Cemeteries

Explaining French Cemeteries, or Why You Are Unlikely to Find Your Ancestor's Grave in France

French Cemetery

In a comment on our 2009 post about French cemeteries, Monsieur V wrote:

"In your article, you wrote "Pre-nineteenth century church graveyards in towns - all were destroyed as a public health measure". What does that mean? I am looking for family burials in small, rural French towns. It seems that when I look at Google Earth, the cemeteries now are all located outside of town, usually along the road leading into the small town. They seem to only have modern graves, certainly not all of the graves for the hundreds of farmers and families that died in these small towns over the hundreds of years. It is a big difference from rural cemeteries here in the U.S. which usually have headstones surrounded by grassy areas of those who did not or could not afford a marker."

Many of you have expressed similar bafflement or disbelief, so we think it necessary to explain, yet again, one of the many ways that France is not North America or Britain or Australia. The Enlightenment in France brought a wave of scientific and clear thinking that in turn lead to changes considered improvements. Among the clear thoughts was the realization that the dead were polluting the atmosphere and the water, especially the ground water, and that the cemeteries that held their corpses were a very serious public health problem. 

This was exacerbated by the fact that, in crowded cities, cemeteries were the only parks and were used as such. Fairs, markets, dances, parties, all were held in cemeteries. During invasions, people ran there for refuge. The Church did not like this and built walls around the cemeteries to prevent the parties, at least. The consorting in close proximity to corpses could not have been good for the health of the living.

Among the consequent improvements was a law issued by the king in 1776, la Déclaration du Roi, concernant les inhumations, requiring inner city cemeteries to be closed and the practice of burying the dead within churches to cease. Land outside of the city walls was to be purchased for new cemeteries and the corpses in old cemeteries were to be dug up and transferred. Hundreds of French cities complied. Needless to say, not all of the reburying was done with diligence.

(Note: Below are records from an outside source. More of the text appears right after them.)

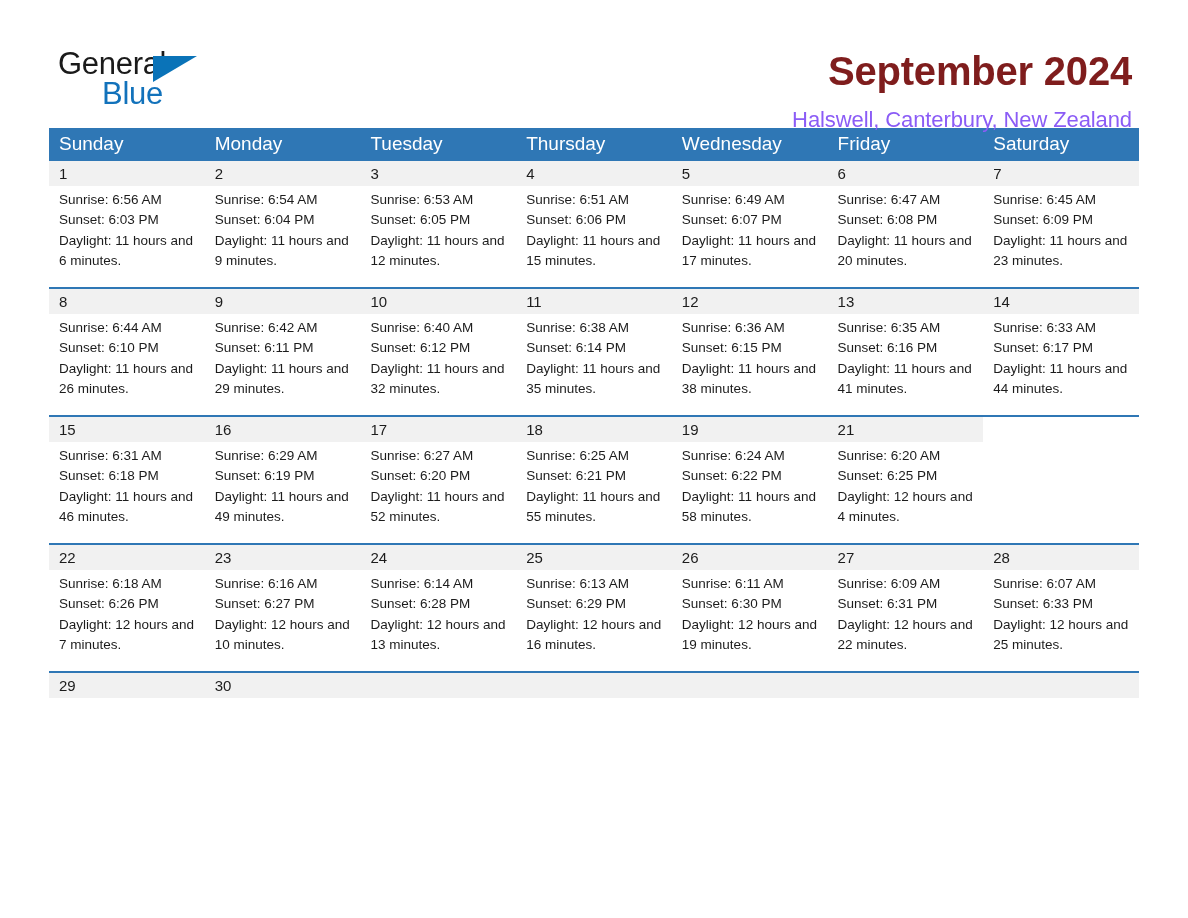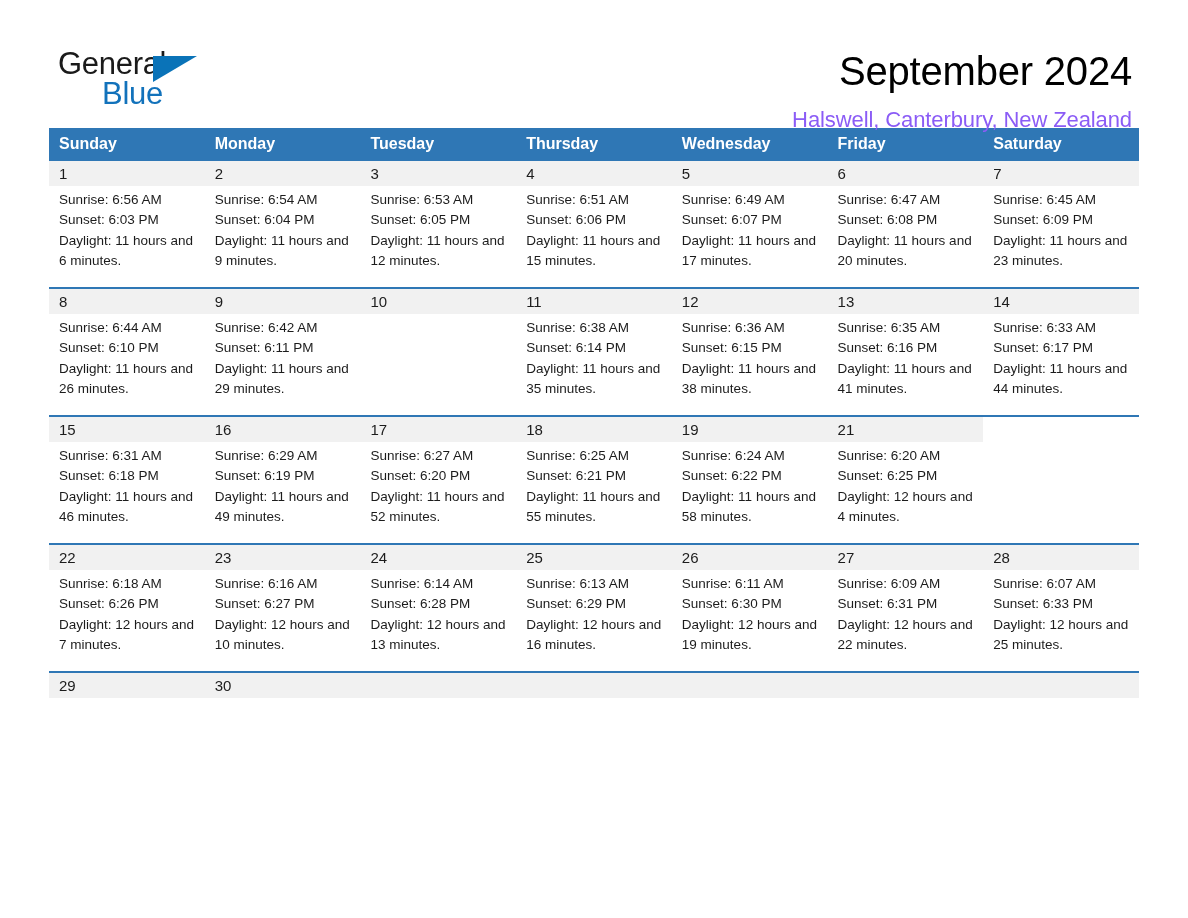"September 2024" .cal-title { color: #000000 -> #7f1d1d; font-weight: 400 -> 700 }
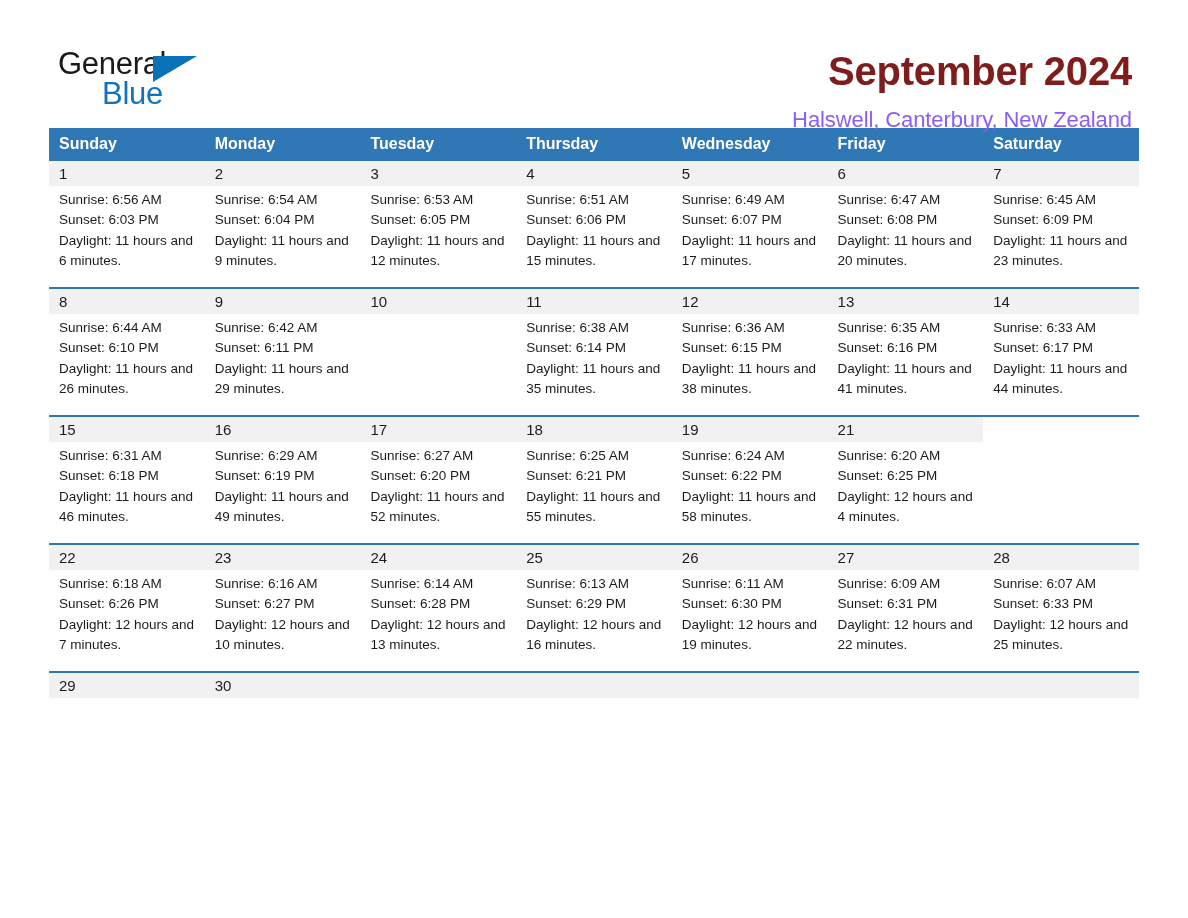"Sunday" .weekday { font-size: 16px -> 19px; font-weight: bold -> none }
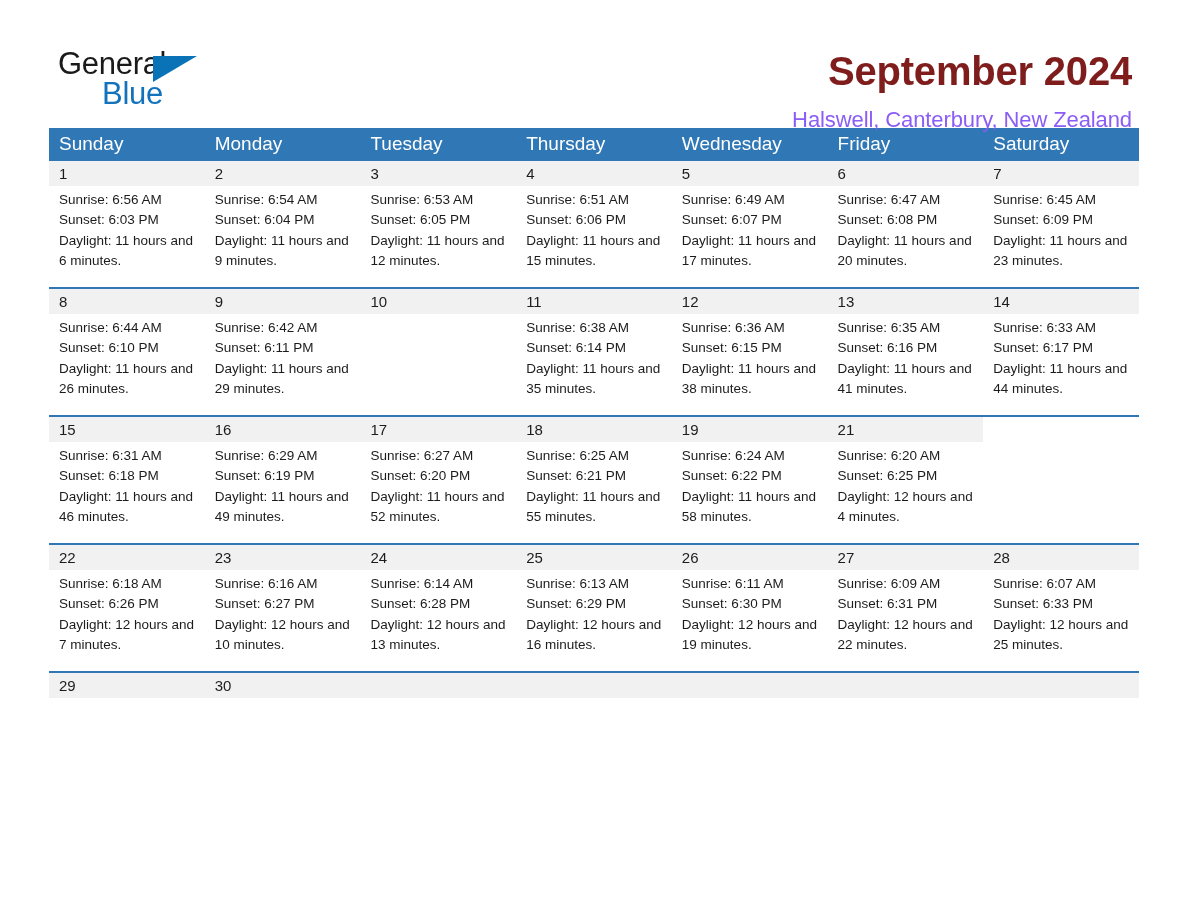"Sunrise: 6:40 AM" div.lines { html: none -> <div> <div>Sunrise: 6:40 AM</div> <div>Sunset: 6:12 PM</div> <div>Daylight: 11 hours and 32 minutes.</div> </div> }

In Paris, the contents of the cemetery of the parish of Sainte-Opportune, known as the Cemetery of Holy Innocents, became the nameless bones of the Catacombs. 

The process was continued with the Napoleonic decree of 1804, which gave more precise instructions to municipalities as to where to site the new cemeteries, how deep the graves should be and how far apart. Most importantly, cemeteries were removed from the authority of the Catholic Church and became the responsibility of the municipalities. Municipal council deliberation books of the era are filled with discussions of how to empty the old cemeteries and construct the new. From these new procedures came the requirements that graves be maintained by the families of the dead; if not, they would be emptied and the bones sent to the ossuary.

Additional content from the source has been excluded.